Prescribers were permitted to select all treatment plan recommendations that were applicable, in their clinical judgment, to a given patient.
Number (and %) of patients for whom a treatment plan change was recommended out of the total sample size (N=23).
Number (and %) of patients who met the EM adherence cutoff (threshold) and for whom a treatment plan change was recommended.
6-month mean EM adherence.
p < 0.001, two-tailed.
p < 0.01, two-tailed.
p < 0.18, two-tailed.
p < 0.05, two-tailed, Fisher's Exact Test.
p < 0.01, two-tailed, Fisher's Exact Test.
p < 0.001, two-tailed, Fisher's Exact Test.
p < 0.11, two-tailed, Fisher's Exact Test.
p < 0.29, two-tailed, Fisher's Exact Test.
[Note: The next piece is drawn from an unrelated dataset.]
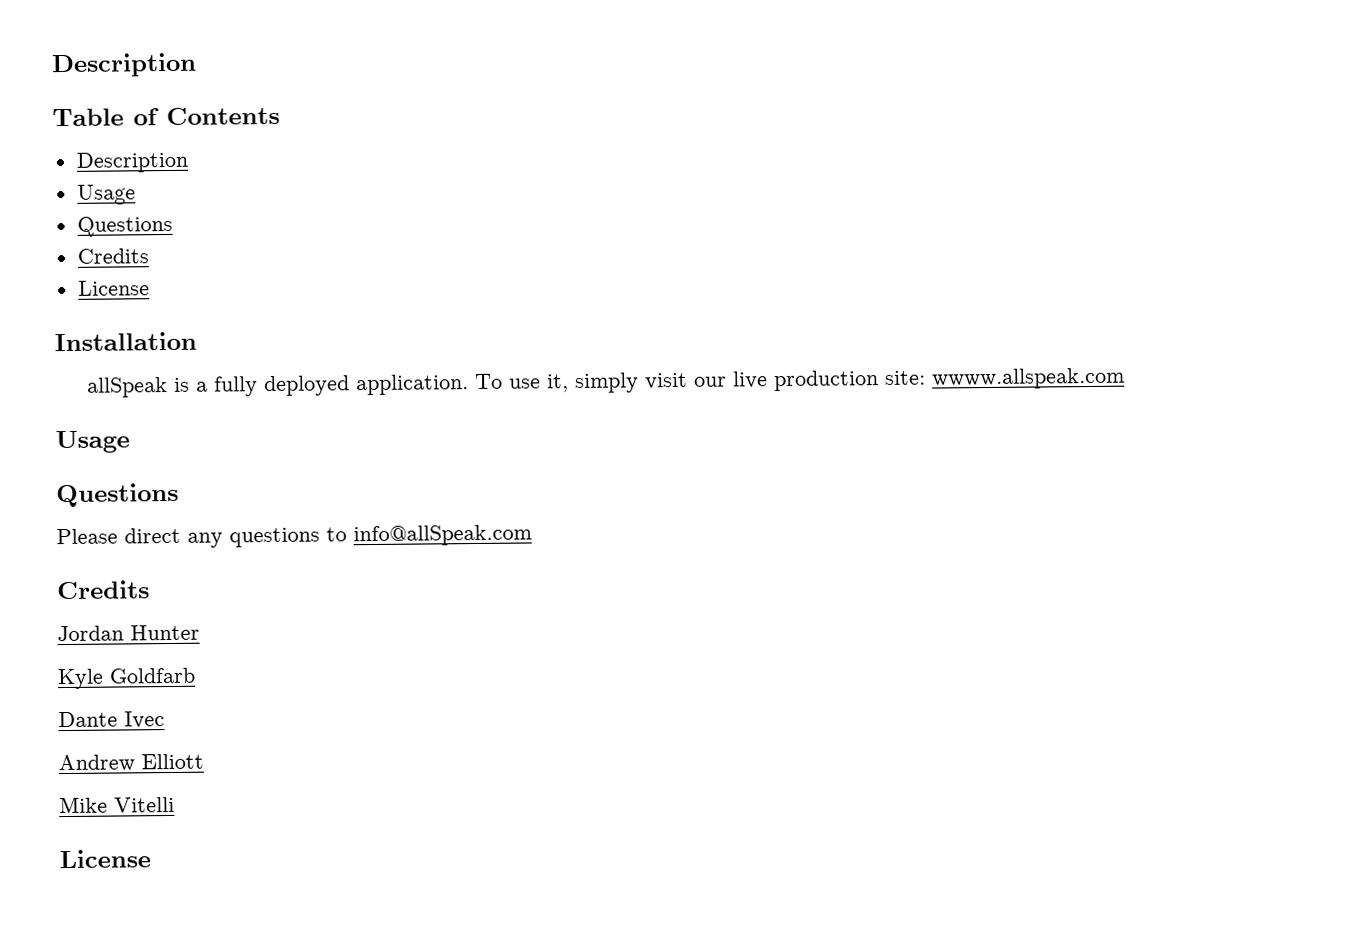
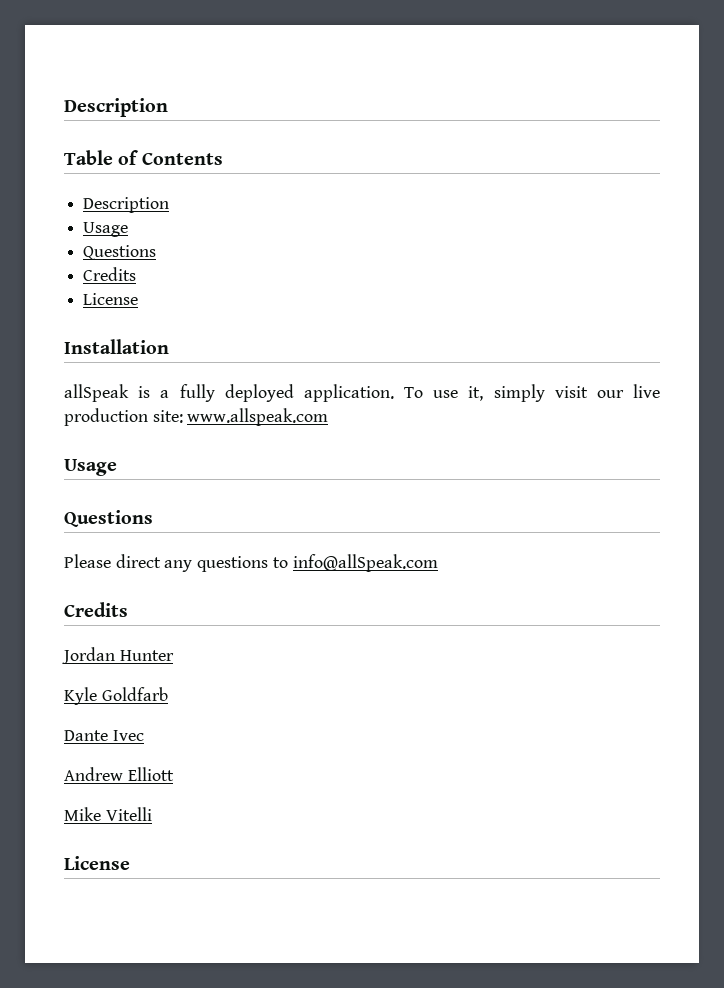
[932,367,1126,390] wwww.allspeak.com -> [187,408,329,426] www.allspeak.com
3.3. EM adherence and treatment plan change recommendations
The Pearson point-biserial correlation coefficient (rpb) revealed a significant negative relationship between continuously measured 6-month mean EM adherence and the General Treatment plan change recommendation (rpb = −0.65, p = 0.0008) and the Psychosocial Treatment plan change recommendation (rpb = −0.61, p = 0.002), but a non-significant negative relationship with Medication Treatment plan change recommendation (rpb = −0.28, p = 0.18). The general interpretation of the negative relationship here is that as EM adherence decreased prescribers tend to (hypothetically) recommend a Treatment Plan change. The results of the correlation analysis are shown in Table 1.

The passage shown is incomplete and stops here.